- About this task
Your copy should begin with the line containing "border: 7px solid", end with the line containing "html: <div>STORAGE</div> ->", match the listing below exactly, and contain no pictures.

- The records
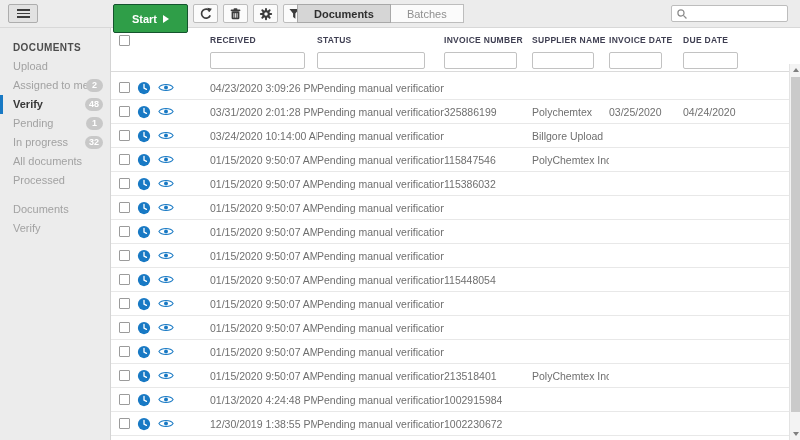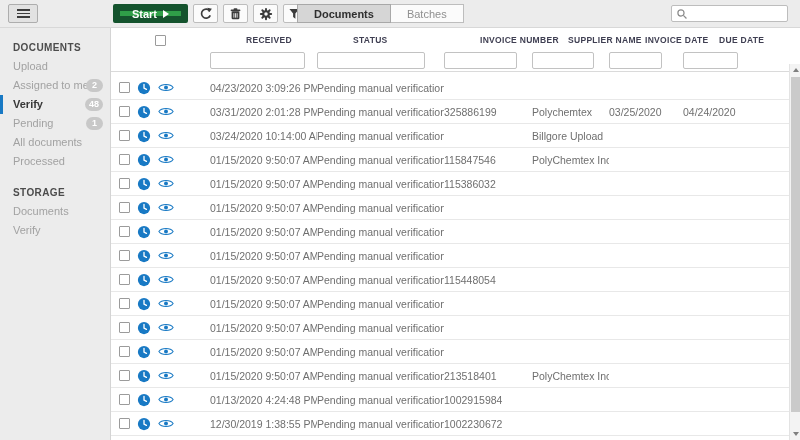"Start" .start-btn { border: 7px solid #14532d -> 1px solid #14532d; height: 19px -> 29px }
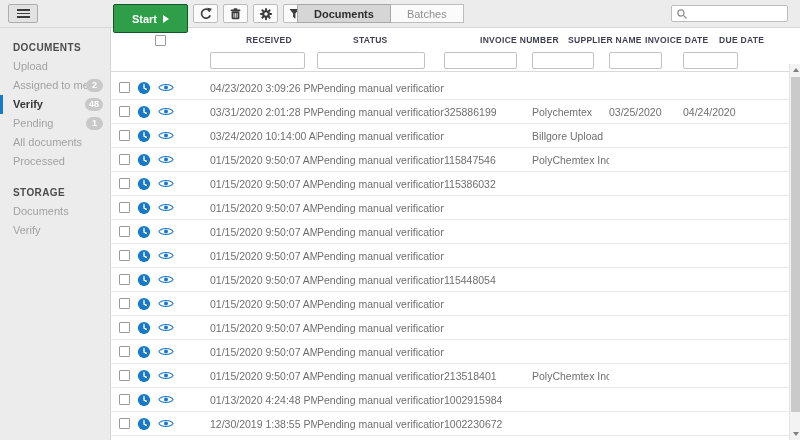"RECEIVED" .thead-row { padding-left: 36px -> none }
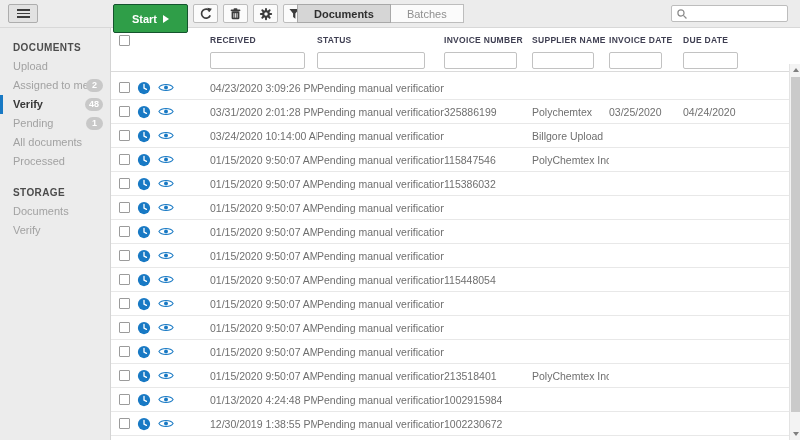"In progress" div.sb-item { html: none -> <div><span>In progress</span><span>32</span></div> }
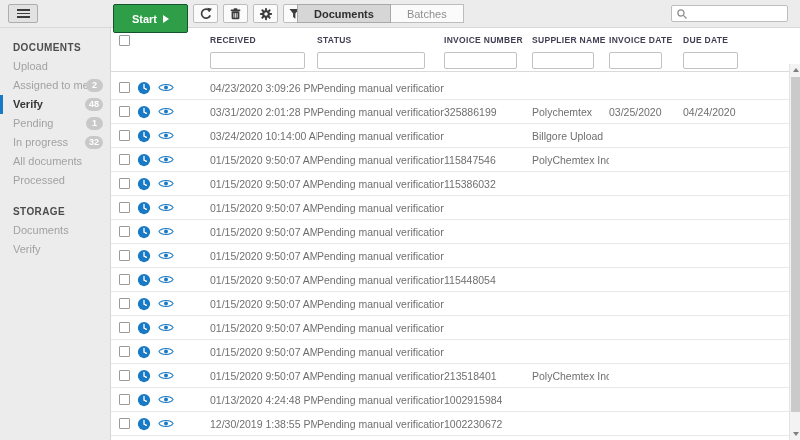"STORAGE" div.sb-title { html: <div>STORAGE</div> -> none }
* * *
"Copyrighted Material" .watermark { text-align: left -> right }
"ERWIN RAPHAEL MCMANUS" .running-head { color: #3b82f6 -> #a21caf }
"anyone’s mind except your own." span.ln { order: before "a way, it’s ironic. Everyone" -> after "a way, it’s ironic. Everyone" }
---
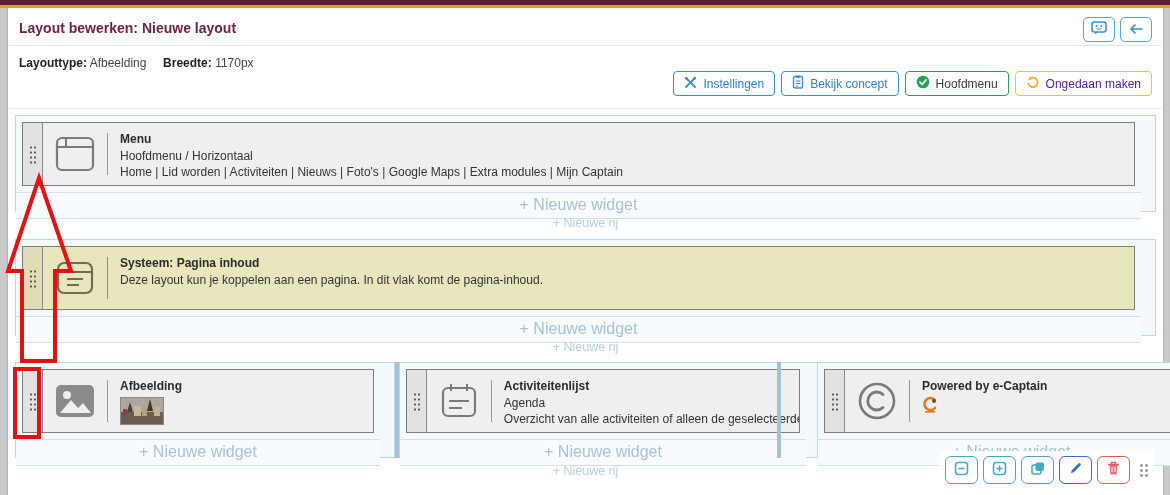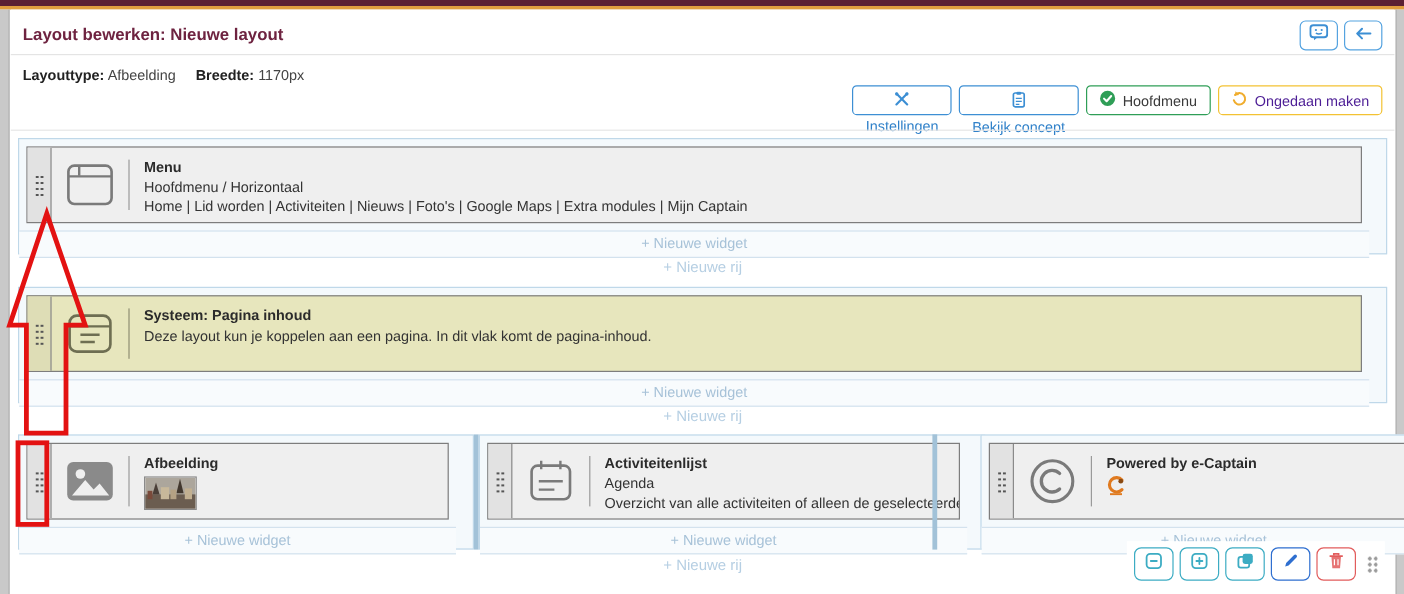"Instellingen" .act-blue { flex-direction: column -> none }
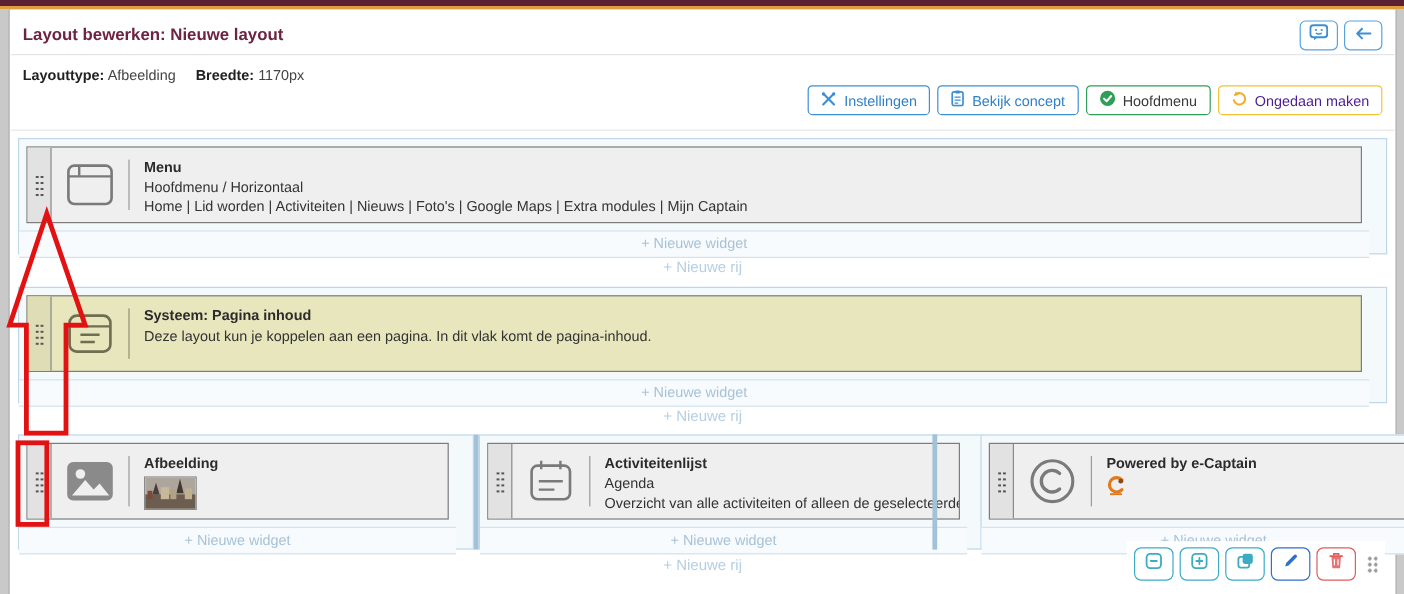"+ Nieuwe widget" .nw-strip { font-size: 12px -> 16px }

- Result below
"Start" .start-btn { border: 7px solid #14532d -> 1px solid #14532d; height: 19px -> 29px }
"RECEIVED" .thead-row { padding-left: 36px -> none }
"In progress" div.sb-item { html: none -> <div><span>In progress</span><span>32</span></div> }
"STORAGE" div.sb-title { html: <div>STORAGE</div> -> none }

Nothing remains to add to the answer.